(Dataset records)
-------

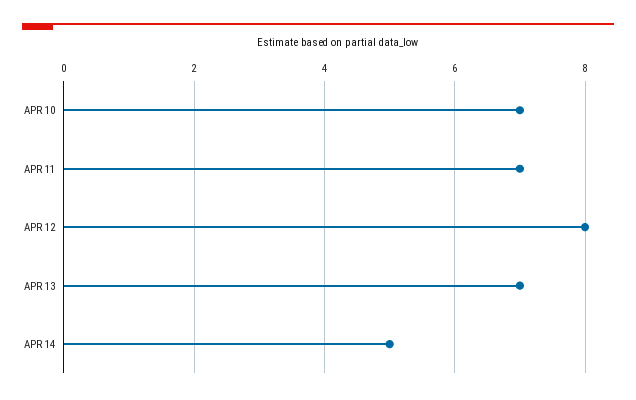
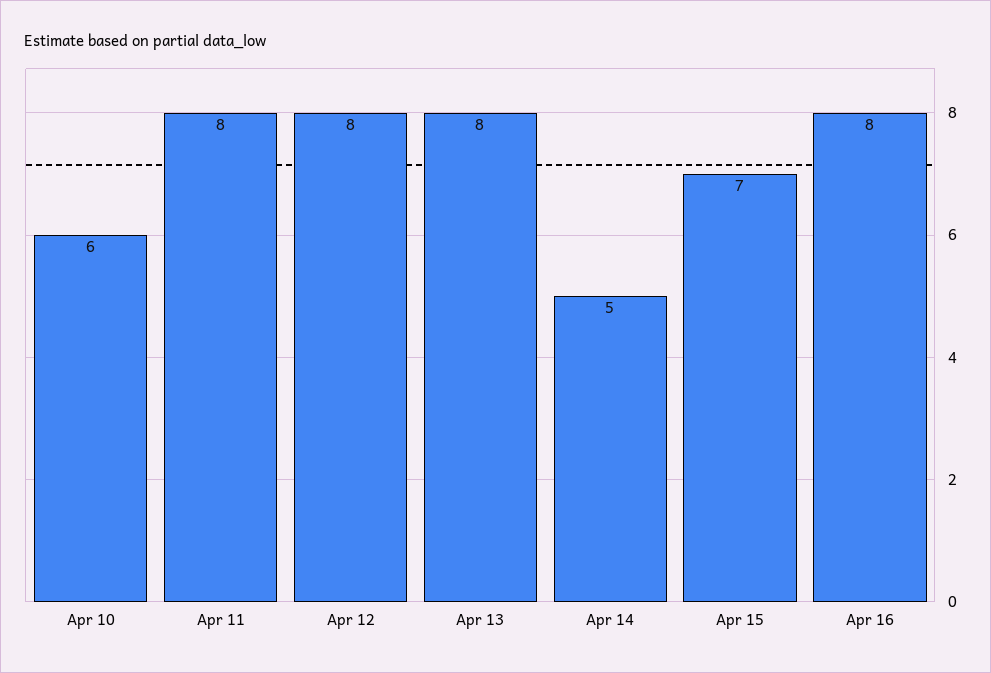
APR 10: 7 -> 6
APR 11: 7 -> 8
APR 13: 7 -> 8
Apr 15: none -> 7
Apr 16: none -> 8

-------

**Exercise objective**. The data above should be restated exactly, with its images dropped.

**Your response**.
APR 10: 7 -> 6
APR 11: 7 -> 8
APR 13: 7 -> 8
Apr 15: none -> 7
Apr 16: none -> 8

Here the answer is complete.